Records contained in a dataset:
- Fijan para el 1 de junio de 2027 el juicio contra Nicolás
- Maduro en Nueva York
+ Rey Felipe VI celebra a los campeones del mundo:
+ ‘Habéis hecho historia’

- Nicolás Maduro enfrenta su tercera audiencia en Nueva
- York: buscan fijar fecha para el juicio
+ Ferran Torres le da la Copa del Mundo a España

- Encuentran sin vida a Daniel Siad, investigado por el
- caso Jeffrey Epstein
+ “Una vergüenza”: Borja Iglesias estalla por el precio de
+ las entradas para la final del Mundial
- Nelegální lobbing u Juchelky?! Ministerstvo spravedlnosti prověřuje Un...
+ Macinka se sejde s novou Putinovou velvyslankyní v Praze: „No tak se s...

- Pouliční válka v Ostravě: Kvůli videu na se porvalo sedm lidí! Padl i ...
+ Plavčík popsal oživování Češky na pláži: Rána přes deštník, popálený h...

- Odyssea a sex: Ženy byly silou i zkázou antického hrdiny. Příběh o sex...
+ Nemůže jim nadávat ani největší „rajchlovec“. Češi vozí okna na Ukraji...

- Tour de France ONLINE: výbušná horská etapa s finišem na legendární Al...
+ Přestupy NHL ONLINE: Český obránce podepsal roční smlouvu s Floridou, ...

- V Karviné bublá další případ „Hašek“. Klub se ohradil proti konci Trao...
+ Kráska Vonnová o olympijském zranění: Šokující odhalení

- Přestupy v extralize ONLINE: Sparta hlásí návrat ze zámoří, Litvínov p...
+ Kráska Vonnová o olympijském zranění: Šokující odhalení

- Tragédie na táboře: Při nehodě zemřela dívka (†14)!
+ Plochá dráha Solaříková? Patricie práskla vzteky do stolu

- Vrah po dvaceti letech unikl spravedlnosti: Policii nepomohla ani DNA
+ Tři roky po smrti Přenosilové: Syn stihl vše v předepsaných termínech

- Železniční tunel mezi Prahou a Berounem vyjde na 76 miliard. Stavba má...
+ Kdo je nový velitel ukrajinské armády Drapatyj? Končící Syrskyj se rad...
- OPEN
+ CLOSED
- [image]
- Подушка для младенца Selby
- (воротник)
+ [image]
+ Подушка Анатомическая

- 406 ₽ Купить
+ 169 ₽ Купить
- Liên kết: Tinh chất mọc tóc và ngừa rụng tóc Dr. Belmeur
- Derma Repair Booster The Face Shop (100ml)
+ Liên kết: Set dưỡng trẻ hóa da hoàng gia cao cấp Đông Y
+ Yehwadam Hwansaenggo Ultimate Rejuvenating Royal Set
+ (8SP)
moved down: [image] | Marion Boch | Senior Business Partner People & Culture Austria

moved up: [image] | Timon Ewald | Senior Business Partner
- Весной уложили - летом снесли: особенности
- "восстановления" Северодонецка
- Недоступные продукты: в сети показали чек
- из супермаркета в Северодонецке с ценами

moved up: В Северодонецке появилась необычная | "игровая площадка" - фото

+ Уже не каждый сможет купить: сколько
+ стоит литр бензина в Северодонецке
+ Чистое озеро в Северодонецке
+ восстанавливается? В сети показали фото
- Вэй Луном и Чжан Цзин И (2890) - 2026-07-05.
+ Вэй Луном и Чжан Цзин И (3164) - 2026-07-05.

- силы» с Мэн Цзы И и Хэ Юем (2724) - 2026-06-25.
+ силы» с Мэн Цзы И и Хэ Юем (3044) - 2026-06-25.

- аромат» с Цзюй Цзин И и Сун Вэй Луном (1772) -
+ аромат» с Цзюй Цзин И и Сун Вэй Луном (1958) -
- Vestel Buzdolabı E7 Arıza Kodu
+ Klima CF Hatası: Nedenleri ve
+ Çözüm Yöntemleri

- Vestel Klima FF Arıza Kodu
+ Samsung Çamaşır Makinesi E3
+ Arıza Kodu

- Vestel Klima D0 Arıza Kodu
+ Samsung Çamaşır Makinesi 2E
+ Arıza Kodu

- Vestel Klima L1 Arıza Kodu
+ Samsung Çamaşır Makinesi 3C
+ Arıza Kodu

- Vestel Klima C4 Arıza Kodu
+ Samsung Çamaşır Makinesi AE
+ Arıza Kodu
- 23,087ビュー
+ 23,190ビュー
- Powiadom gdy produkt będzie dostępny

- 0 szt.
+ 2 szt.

**PROBLEM**
Please give the number of lines in the data above where the word "Samsung" appears, and nothing besides.

**PROBLEM SOLUTION**
4